Solution Explanation: Remove Zero Sum Consecutive Nodes from Linked List

This problem involves removing consecutive sequences of nodes in a linked list that sum to zero. The optimal approach uses a hash table (or dictionary) to efficiently track prefix sums and identify zero-sum subsequences.

Approach:

1. Prefix Sum: We iterate through the linked list, calculating the prefix sum at each node. The prefix sum at a node is the sum of all node values from the head of the list up to that node.

2. Hash Table (Dictionary): We use a hash table to store the prefix sum and the corresponding node. The key is the prefix sum, and the value is a pointer to the node where that prefix sum occurs. If a prefix sum is encountered multiple times, we only keep the latest occurrence (overwriting the earlier one). This is because we're only interested in the last node that results in a particular prefix sum.

3. Zero-Sum Detection: If we encounter a prefix sum s that already exists in the hash table, it means the sum of the nodes between the node associated with the previous s and the current node is zero (because the prefix sums are equal).

4. Node Removal: To remove the zero-sum subsequence, we directly modify the next pointer of the node associated with the previous s to point to the current node's next node, effectively skipping the zero-sum subsequence.

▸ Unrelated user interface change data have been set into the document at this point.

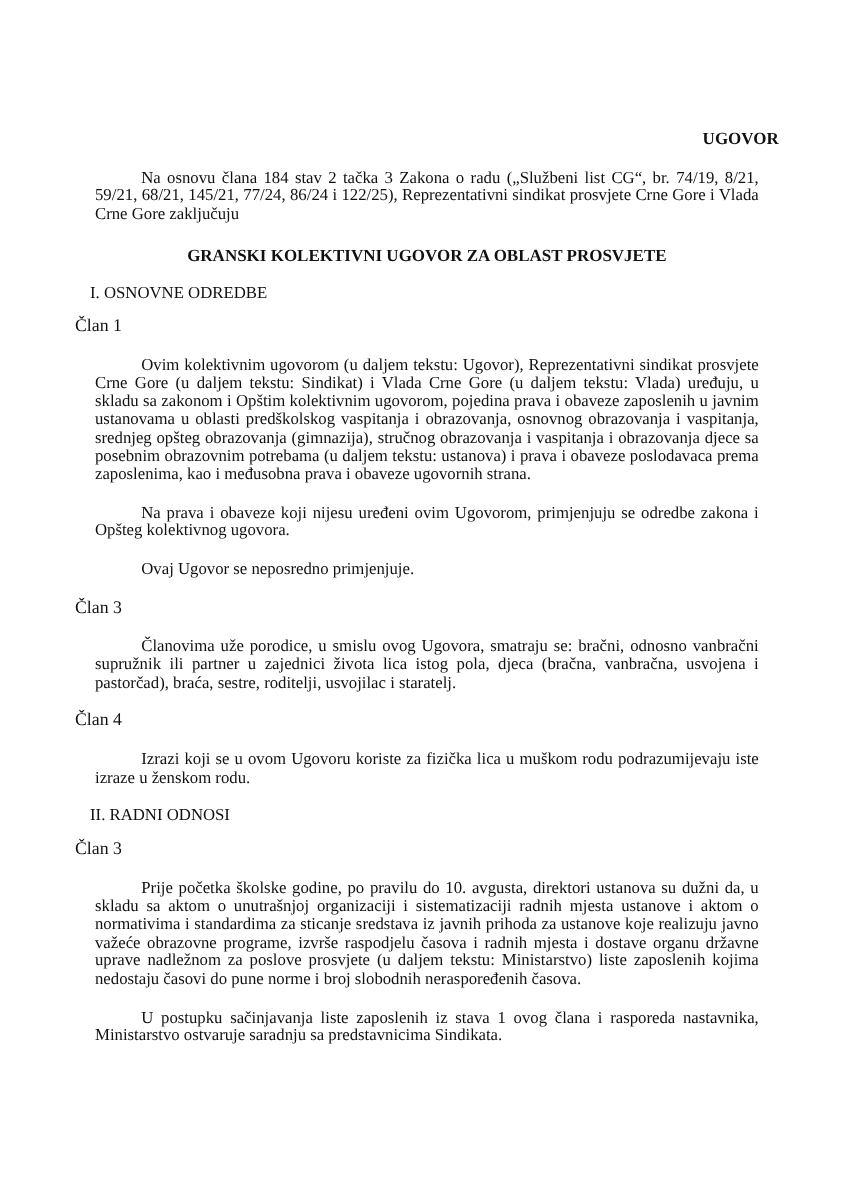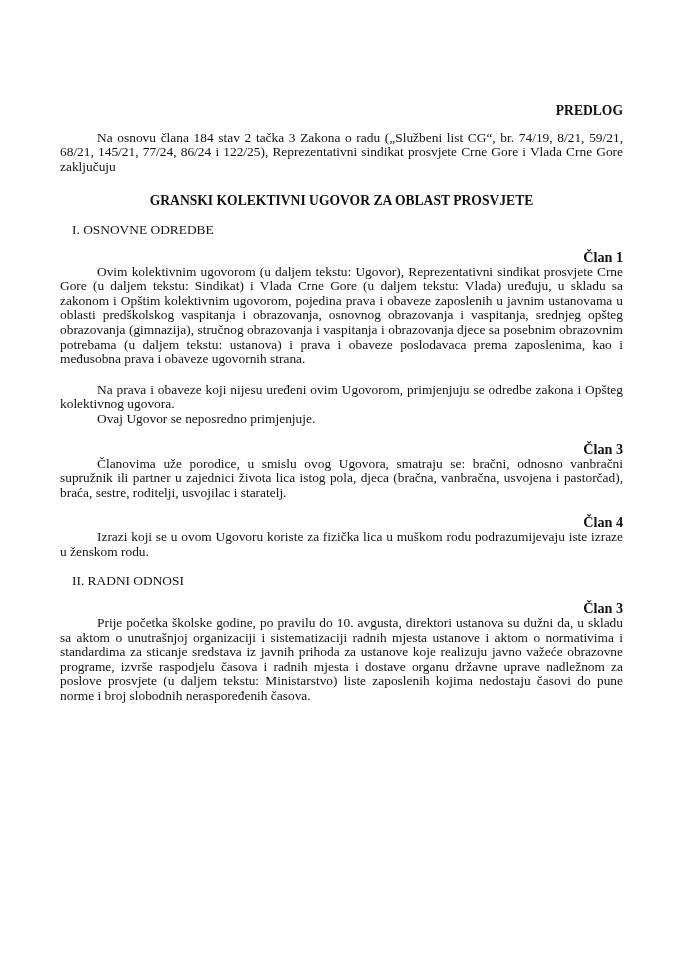"PREDLOG" p.proposal { text: PREDLOG -> UGOVOR }
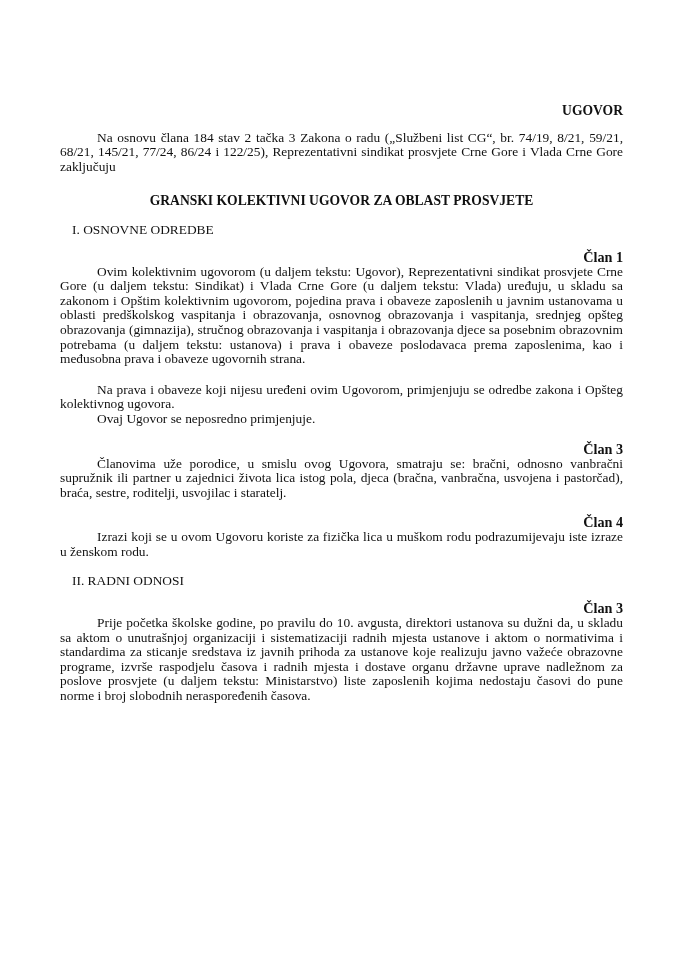"Na osnovu člana 184 stav" p { margin: 0 -> 16px }
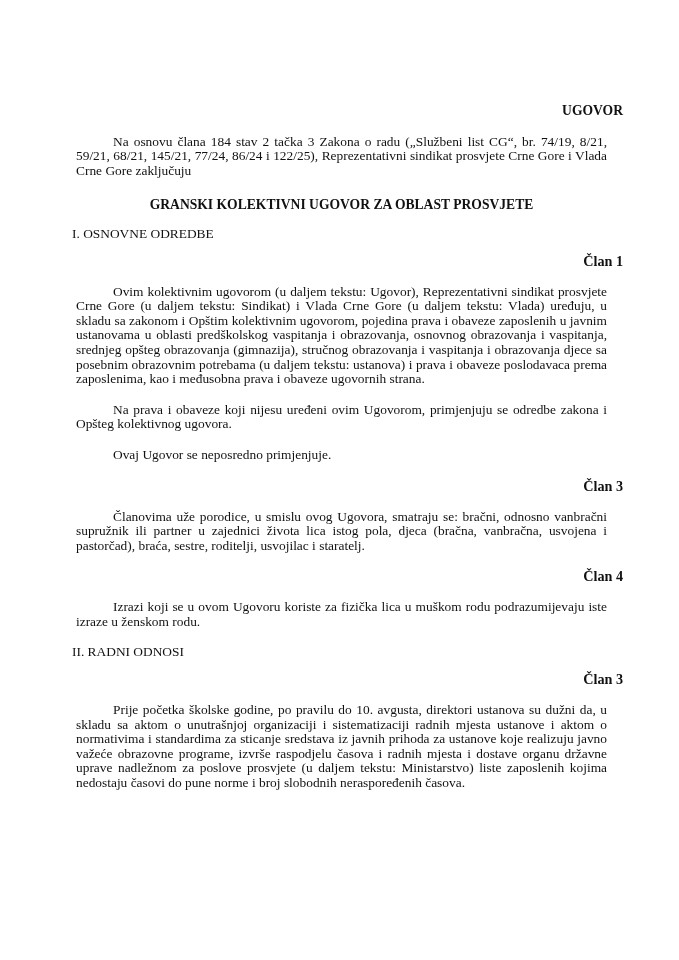"Član 1" .article-title { font-weight: bold -> normal; text-align: right -> left }
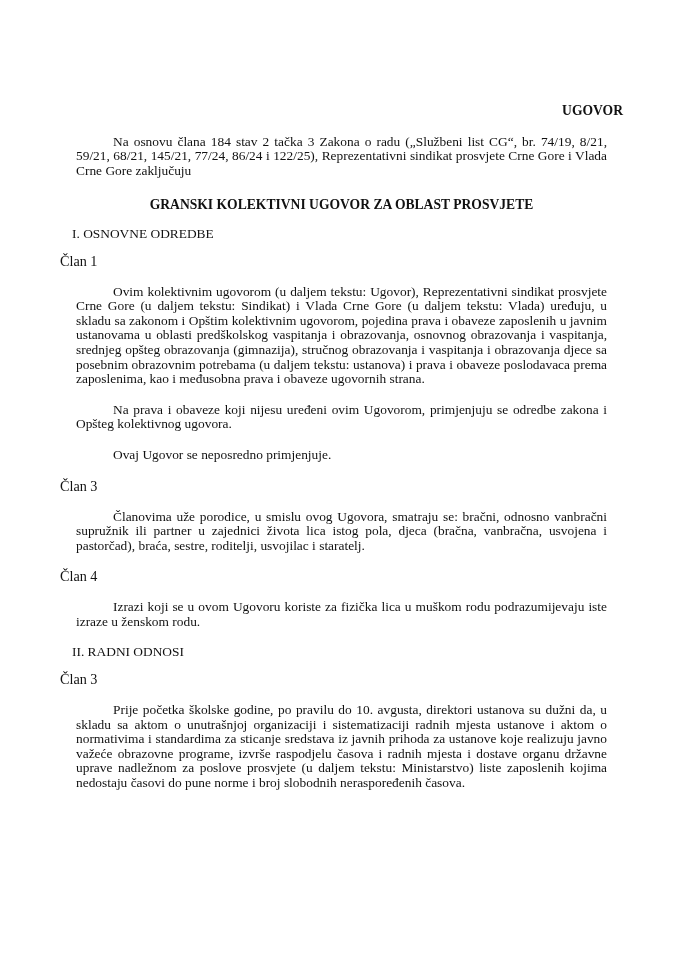"U postupku sačinjavanja liste zaposlenih" p.indent { html: none -> <p>U postupku sačinjavanja liste zaposlenih iz stava 1 ovog člana i rasporeda nastavnika, Ministarstvo ostvaruje saradnju sa predstavnicima Sindikata.</p> }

Code Explanation (Python):

# Definition for singly-linked list.
# class ListNode:
#     def __init__(self, val=0, next=None):
#         self.val = val
#         self.next = next
class Solution:
    def removeZeroSumSublists(self, head: Optional[ListNode]) -> Optional[ListNode]:
        dummy = ListNode(next=head)  # Dummy node simplifies handling the head
        prefix_sums = {0: dummy} # Initialize with prefix sum 0 at dummy node
        current_sum = 0
        curr = dummy
 
        while curr:
            current_sum += curr.val
            if current_sum in prefix_sums:
                #Zero sum subsequence found
                prev_node = prefix_sums[current_sum]
                prev_node.next = curr.next #Skip the subsequence
                prefix_sums = {0:dummy} #Reset the prefix sum dictionary
                current_sum=0
                curr = dummy
            else:
                prefix_sums[current_sum] = curr
                curr = curr.next
        return dummy.next
 

Time Complexity: O(N), where N is the number of nodes in the linked list. We iterate through the list twice in the worst case.

Space Complexity: O(N) in the worst case to store the prefix sums in the hash table. In the best case (no zero-sum subsequences), it's O(N).

Other Languages:

The solutions provided in Java, C++, Go, Typescript and Rust follow the same logic, only adapting the syntax and data structures specific to each language. The core idea of using prefix sums and a hash table remains consistent. The primary difference is how hash maps are implemented in each language (e.g., HashMap in Java, unordered_map in C++, map in Go).

Example Walkthrough:

Let's trace the Python code with head = [1, 2, -3, 3, 1]:

1. prefix_sums = {0: dummy} (dummy node)
2. Iterate:
   • 1: current_sum = 1, prefix_sums = {0: dummy, 1: node1}
   • 3: current_sum = 3, prefix_sums = {0: dummy, 1: node1, 3: node2}
   • 0: current_sum = 0, 0 is in prefix_sums, so we remove [1, 2, -3]. prefix_sums is reset, and the iteration restarts.
   • 3: current_sum = 3, prefix_sums = {0: dummy, 3: node3}
   • 4: current_sum = 4, prefix_sums = {0: dummy, 3: node3, 4: node4}
3. The final list becomes [3, 1].

This approach efficiently solves the problem by avoiding repeated scans of the list and directly modifying pointers to remove zero-sum subsequences.